Kitty Heijden conversou com o Diálogo Chino logo após o discurso do religioso. “Eu pessoalmente penso que a mensagem que o Papa deixou hoje foi encorajadora para ações futuras. A sua preocupação com a humanidade, com o meio ambiente em todos os continentes, religiões e diferentes grupos étnicos, é um sinal para que o mundo se una e comece a implantar os Objetivos de Desenvolvimento Sustentável (ODS). Se alguns não fizerem, todos nós seremos impactados”.
Direito à natureza
Quando Francisco destacou o “direito à natureza” e também o desafio de erradicar a pobreza, Kitty Heijden viu neste um momento único. “Foi fantástico: quando uma personalidade como ele e com sua credibilidade e status moral chamou a atenção para o fato de que não é apenas o meio ambiente em si, mas a forma como vivemos hoje em dia. Ele atentou para a forma como usamos os recursos naturais, para a nossa cultura do desperdício e do consumismo”, argumentou.
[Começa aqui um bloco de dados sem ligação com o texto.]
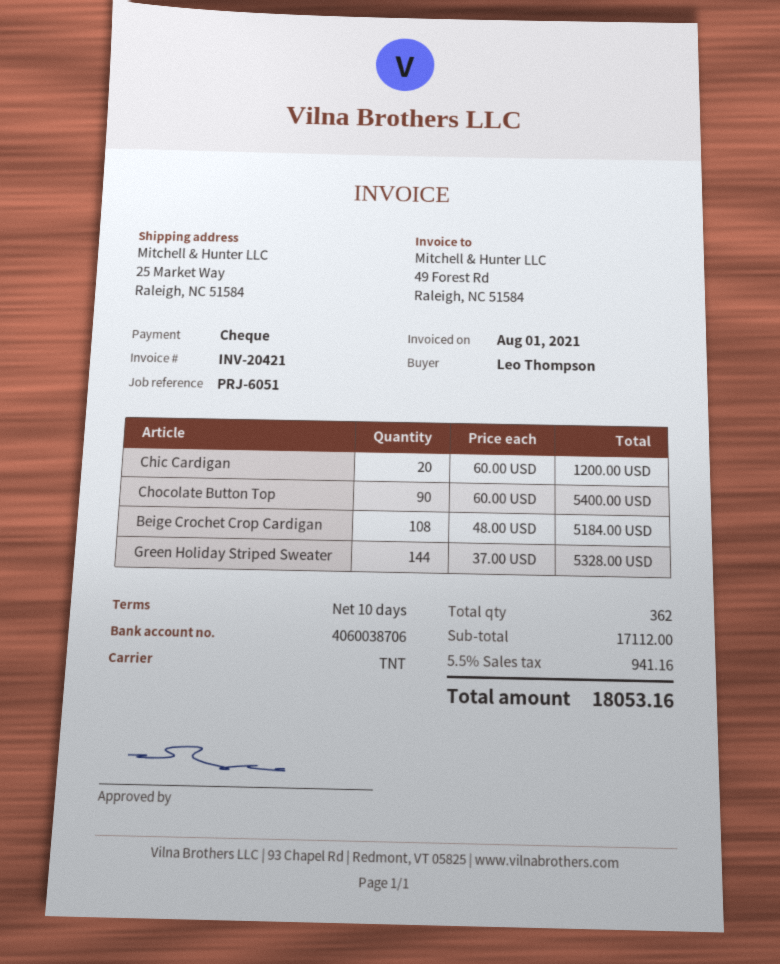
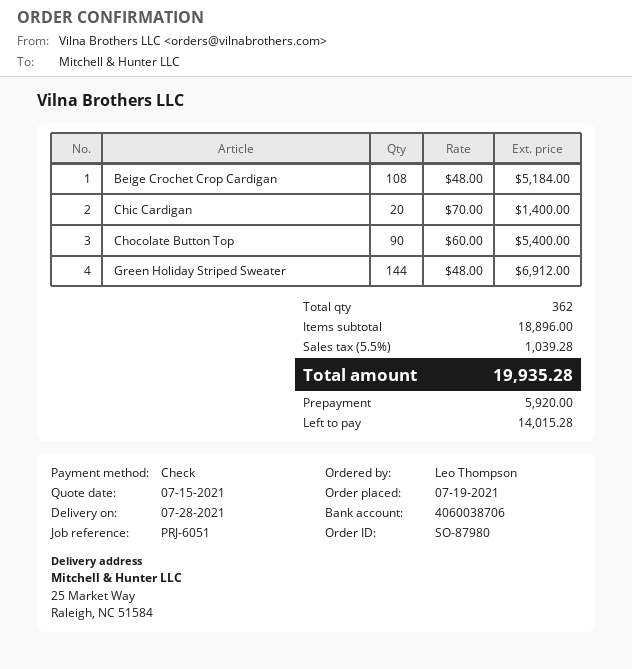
Chic Cardigan: 20 x 60.00 = 1200.00 -> 20 x 70.00 = 1400.00
Green Holiday Striped Sweater: 144 x 37.00 = 5328.00 -> 144 x 48.00 = 6912.00
subtotal: 17112.00 -> 18896.00
tax: 5.5% = 941.16 -> 5.5% = 1039.28
total: 18053.16 -> 19935.28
Ao mencionar que um dano feito ao meio ambiente é também um dano à humanidade, na opinião da diretora do WRI, é uma forma “muito poderosa de enviar o recado sobre a essência do que são os novos ODS. Pois, não podemos erradicar a pobreza se não soubermos cuidar de nossos ambientes naturais. E, no final das contas, o que está em jogo é a sobrevivência da humanidade a longo prazo”.
Agenda pós-2015
A Cúpula da ONU sobre o Desenvolvimento Sustentável, que acontece entre os dias 25 e 27 de setembro, em Nova York, lança formalmente um pacote de 17 Objetivos de Desenvolvimento Sustentável (ODS) até 2030.
A partir de agora, o grande desafio será a implantação da nova agenda pós-2015, admitiu Winnie Byanyima, diretora executiva da Oxfam internacional. “Tudo o que defendemos como organização, o Papa reforçou em seu discurso, foi realmente inspirador e um momento histórico. Temos que celebrar, mas estamos cautelosos quanto à implementação das novas metas”.
Segundo ressaltou para o Diálogo Chino, um dos pontos altos do pronunciamento de Francisco foi quando o religioso relacionou a destruição ambiental à exclusão social e econômica das populações no mundo. “O Papa colocou os direitos humanos no centro da agenda dos ODS. Incitou que sejam tomados passos efetivos e concretos com medidas imediatas para acabar com a exclusão econômica e proteger a natureza. Agora, temos que trabalhar na implementação das metas e acompanhar de perto”.
A proteção ao meio ambiente e o direito a uma vida digna sem pobreza foi o grande recado que o Papa tentou transmitir ao mundo. “Ele desafiou os líderes a atuarem nas causas estruturais, que excluem as pessoas política e socialmente, e geram pobreza e destruição ambiental. Foi uma mensagem muito poderosa”, comentou a representante da Oxfam.
Em um momento chave do discurso, o Papa desafiou as instituições financeiras internacionais como o Fundo Monetário Internacional (FMI) e o Banco Mundial para somar esforços a fim de reduzir as desigualdades. “Ele defende uma governança internacional mais equilibrada, além da reforma no Conselho de Segurança e das organizações financeiras para darem mais voz aos países em desenvolvimento. E se colocou contrário aos mecanismos que sujeitam as economias gerando pobreza e fazendo com que esses países fiquem cada vez mais endividados”, analisou Byanyima.
Na opinião de especialistas, Papa Francisco conseguiu transmitir uma mensagem encorajadora aos líderes mundiais cobrando “vontade política” para incluir a justiça social nas metas de desenvolvimento para 2030.